Population (2026-01-01)
- • Total: 332
- • Density: 28.0/km^{2} (72.6/sq mi)
- Time zone: UTC+1 (CET)
- • Summer (DST): UTC+2 (CEST)
- Postal code: 333 01
- Website: www.ves-touskov.cz

= Ves Touškov =

Ves Touškov (Tuschkau Dorf) is a municipality and village in Plzeň-South District in the Plzeň Region of the Czech Republic. It has about 300 inhabitants.

==Administrative division==
Ves Touškov consists of two municipal parts (in brackets population according to the 2021 census):
- Ves Touškov (288)
- Mířovice (41)

==Etymology==
The name Touškov (in Old Czech written as Túškov) is derived from the personal name Toušek/Túšek, meaning "Toušek's (court)". To distinguish it from the nearby town of the same name (today known as Město Touškov, 'the town of Touškov'), it was renamed Ves Touškov ('the village of Touškov') in 1900.

==Geography==
Ves Touškov is located about 19 km southwest of Plzeň. It lies in the Plasy Uplands.

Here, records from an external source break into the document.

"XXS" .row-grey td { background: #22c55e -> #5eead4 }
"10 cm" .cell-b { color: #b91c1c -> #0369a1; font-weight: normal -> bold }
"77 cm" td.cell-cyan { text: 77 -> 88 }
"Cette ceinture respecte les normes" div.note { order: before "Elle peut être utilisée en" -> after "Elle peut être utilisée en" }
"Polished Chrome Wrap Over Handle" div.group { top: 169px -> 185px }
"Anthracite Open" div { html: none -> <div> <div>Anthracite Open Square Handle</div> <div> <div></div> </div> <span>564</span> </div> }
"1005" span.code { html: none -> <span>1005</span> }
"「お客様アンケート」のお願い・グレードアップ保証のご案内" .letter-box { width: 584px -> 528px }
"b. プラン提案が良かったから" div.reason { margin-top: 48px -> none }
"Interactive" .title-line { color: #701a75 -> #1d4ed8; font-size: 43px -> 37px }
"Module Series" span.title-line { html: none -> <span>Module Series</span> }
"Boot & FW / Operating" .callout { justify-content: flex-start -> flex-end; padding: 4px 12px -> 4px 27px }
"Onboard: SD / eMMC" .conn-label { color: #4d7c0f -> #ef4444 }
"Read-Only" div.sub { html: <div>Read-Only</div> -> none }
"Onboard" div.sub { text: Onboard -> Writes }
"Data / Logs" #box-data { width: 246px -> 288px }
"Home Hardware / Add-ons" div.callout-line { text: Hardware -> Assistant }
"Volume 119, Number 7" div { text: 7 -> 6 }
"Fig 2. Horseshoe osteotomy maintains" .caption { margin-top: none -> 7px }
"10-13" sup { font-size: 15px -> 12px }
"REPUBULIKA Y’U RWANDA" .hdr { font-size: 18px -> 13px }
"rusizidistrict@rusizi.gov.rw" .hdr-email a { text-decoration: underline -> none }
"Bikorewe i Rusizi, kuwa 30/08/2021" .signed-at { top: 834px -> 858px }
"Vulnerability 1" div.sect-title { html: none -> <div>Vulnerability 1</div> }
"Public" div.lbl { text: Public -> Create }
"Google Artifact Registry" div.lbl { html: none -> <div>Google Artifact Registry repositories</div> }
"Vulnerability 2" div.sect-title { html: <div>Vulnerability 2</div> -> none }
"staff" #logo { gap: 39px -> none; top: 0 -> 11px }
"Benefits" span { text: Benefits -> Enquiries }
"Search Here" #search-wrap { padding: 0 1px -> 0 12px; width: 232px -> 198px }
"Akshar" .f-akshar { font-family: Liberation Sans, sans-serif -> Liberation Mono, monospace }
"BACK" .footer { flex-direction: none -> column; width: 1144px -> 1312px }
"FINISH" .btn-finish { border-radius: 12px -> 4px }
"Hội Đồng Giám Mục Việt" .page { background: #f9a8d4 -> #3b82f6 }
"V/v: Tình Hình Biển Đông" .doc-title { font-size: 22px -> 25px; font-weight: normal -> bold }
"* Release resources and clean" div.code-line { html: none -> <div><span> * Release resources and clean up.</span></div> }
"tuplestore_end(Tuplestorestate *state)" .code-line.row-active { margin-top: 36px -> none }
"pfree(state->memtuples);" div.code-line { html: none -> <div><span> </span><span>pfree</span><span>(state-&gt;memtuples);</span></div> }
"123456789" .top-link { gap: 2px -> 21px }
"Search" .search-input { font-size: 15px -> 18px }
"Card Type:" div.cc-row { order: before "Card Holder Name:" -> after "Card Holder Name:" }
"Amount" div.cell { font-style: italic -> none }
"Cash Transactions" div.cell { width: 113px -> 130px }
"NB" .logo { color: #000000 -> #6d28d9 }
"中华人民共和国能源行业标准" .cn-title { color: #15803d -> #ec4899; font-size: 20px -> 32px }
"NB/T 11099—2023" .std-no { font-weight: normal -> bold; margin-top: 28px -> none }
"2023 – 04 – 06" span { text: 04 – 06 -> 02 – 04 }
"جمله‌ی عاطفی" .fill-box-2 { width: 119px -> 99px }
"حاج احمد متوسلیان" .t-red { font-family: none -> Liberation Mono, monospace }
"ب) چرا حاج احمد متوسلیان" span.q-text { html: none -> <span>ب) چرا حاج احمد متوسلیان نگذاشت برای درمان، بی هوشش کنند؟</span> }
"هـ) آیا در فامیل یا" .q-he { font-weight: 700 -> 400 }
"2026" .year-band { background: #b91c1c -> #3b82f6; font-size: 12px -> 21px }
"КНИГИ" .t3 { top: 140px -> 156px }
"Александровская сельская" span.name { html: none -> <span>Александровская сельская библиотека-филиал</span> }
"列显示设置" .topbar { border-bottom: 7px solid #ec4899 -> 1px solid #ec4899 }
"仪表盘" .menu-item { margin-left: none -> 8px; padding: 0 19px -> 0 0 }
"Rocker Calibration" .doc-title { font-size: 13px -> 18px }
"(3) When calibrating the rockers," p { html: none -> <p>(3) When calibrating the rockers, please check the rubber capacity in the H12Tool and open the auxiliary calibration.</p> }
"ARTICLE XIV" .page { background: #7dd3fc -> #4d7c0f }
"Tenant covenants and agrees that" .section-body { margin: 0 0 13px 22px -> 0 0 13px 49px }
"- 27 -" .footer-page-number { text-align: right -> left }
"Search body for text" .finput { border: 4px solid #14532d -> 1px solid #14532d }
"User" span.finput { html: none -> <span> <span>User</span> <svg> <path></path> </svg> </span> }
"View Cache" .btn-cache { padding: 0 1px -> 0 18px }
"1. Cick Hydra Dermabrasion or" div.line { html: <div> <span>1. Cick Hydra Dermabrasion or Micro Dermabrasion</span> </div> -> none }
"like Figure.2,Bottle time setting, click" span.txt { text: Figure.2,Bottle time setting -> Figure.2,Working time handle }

The highest point is at 432 m above sea level. The stream Touškovský potok flows through the municipality.

==History==
The first written mention of Ves Touškov is from 1243. From 1290, it was owned by the Chotěšov Abbey.

==Transport==
There are no railways or major roads passing through the municipality.

==Sights==
The main landmark of Ves Touškov is the Church of Saint Margaret. It was built in the Gothic style in the second half of the 14th century. In 1846, it was rebuilt in the neo-Gothic style.